The accused said that he does not know the mother of the prosecutrix while there was overwhelming evidence as to the accused residing with the mother and children and his own child, as a family. We find no reason to accept any of the contentions of the appellant. We find that the evidence establish that the victim was subjected to repeated rape by the accused, that too of the penetrative kind. Though the age of the victim was not proved, she was a school going child, temporarily kept away from her studies. She, along with her mother and siblings, was sheltered by the accused, who stands in the status of her guardian.

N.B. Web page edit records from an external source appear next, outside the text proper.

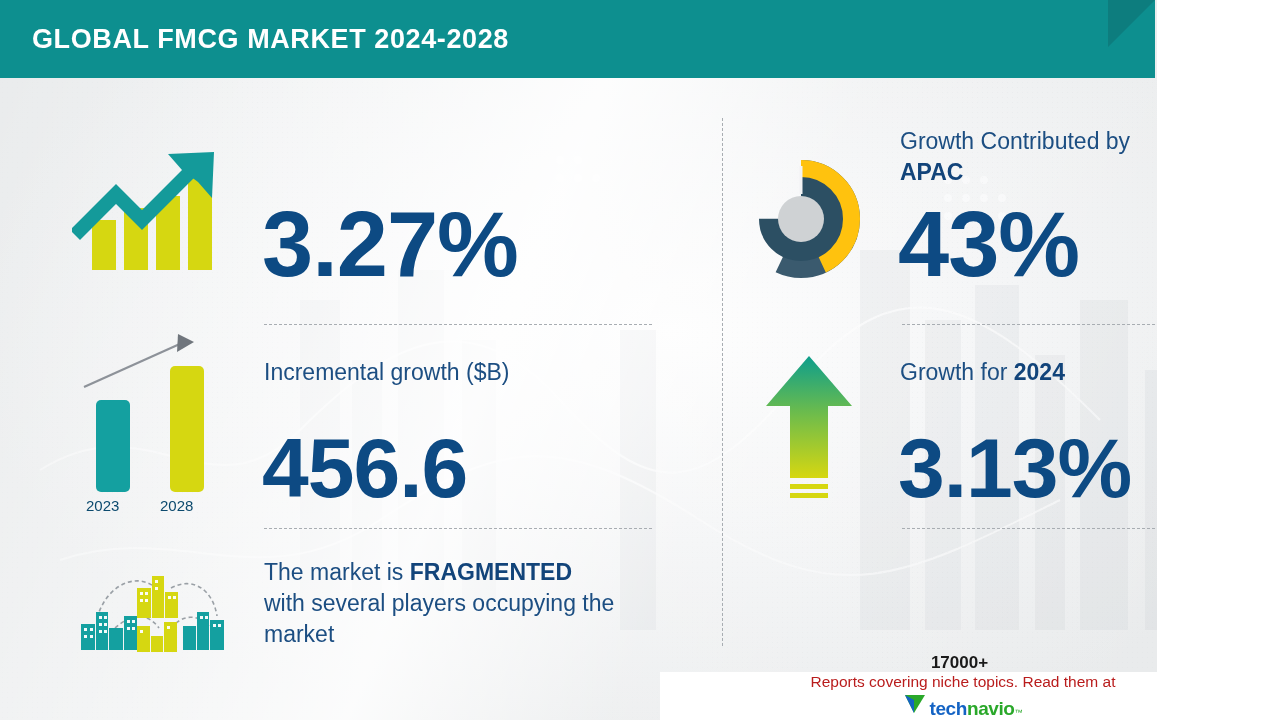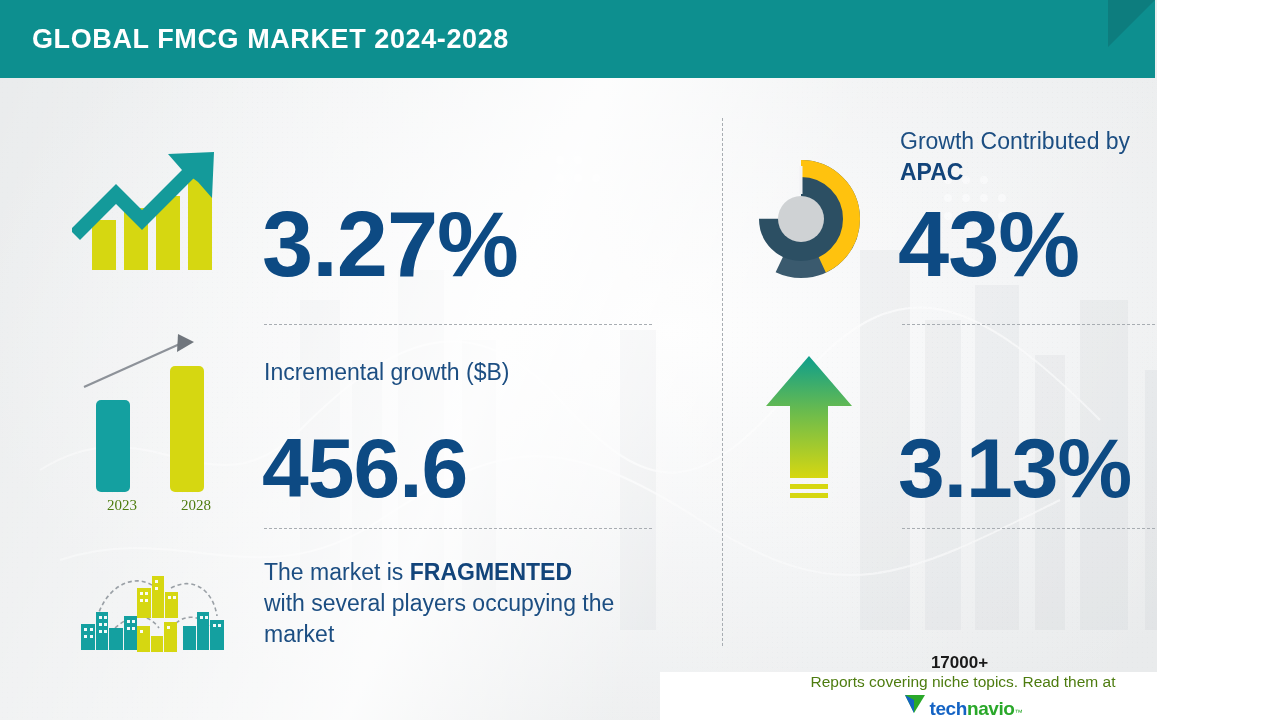"Growth for 2024" div.lead { html: none -> <div> <span>Growth for </span><b>2024</b> </div> }
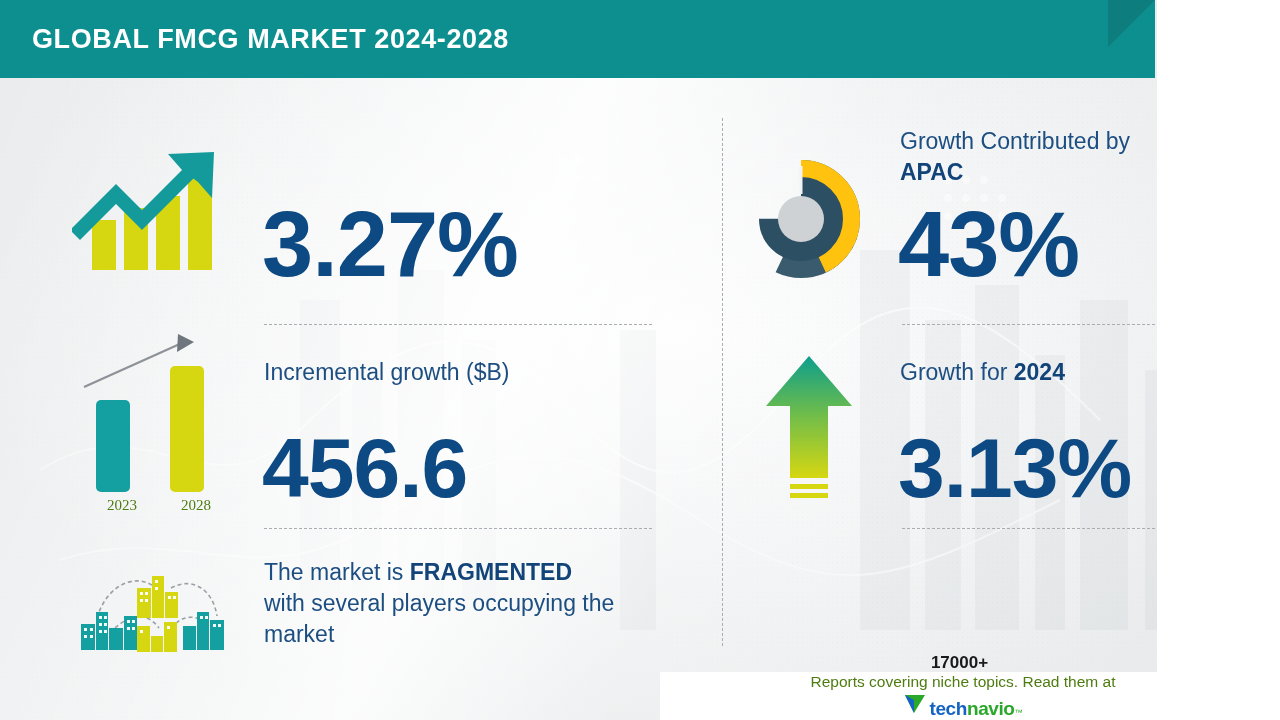"2023" .bar-label { color: #4d7c0f -> #0c4a6e; font-family: Liberation Serif, serif -> Liberation Sans, sans-serif; margin-left: 21px -> none }
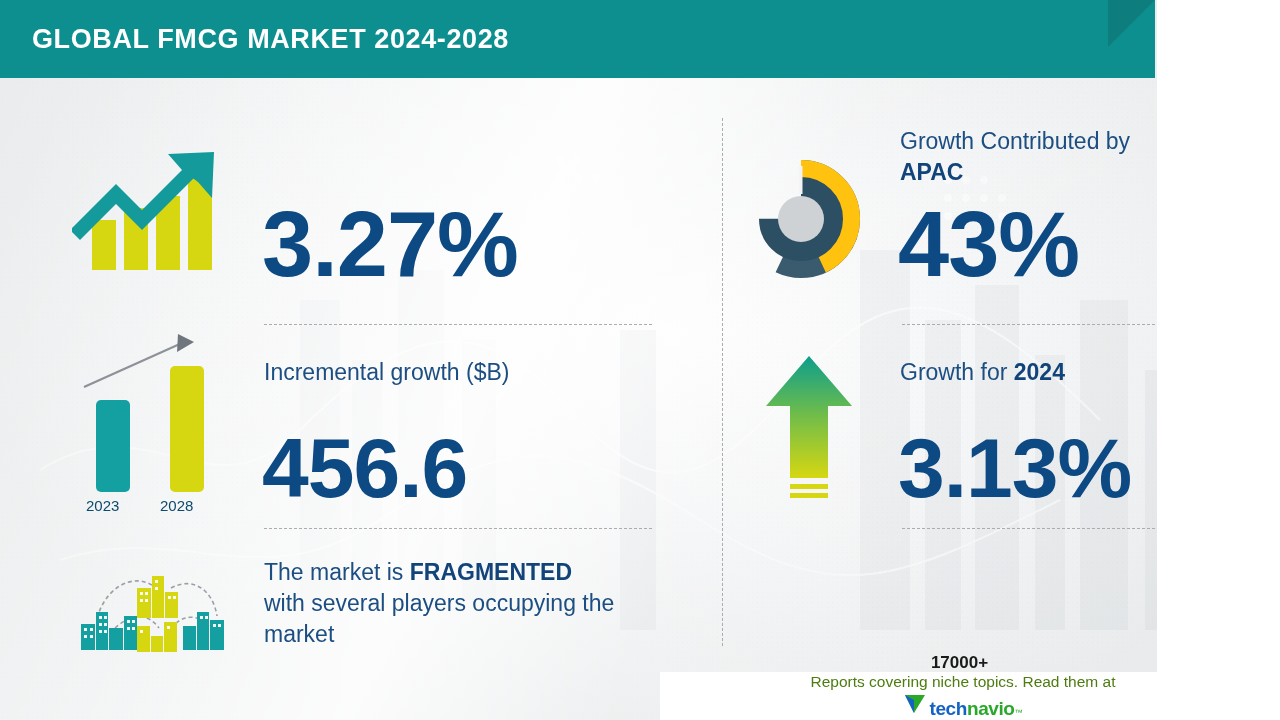"Reports covering niche topics. Read" .footer-text { color: #4d7c0f -> #b91c1c }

On the question of the charge, under the POCSO Act, the age of the victim having not been proved, the accused has to be acquitted of the charges under the POCSO Act. There cannot be a conviction also under Section 376(2) IPC for the same reason. However, the offence of rape having been proved, the accused is liable to be convicted under Section 376(1). Considering the special relationship the accused had with the victim and the status of a guardian, we are of the opinion that the maximum sentence of life imprisonment would have to be imposed on the appellant. We hence partly allow the appeal, acquitting him of the charges under the POCSO Act and under Section 376(2) IPC; but convict him under Section 376(1) IPC and sentence him with life imprisonment. Ordered accordingly.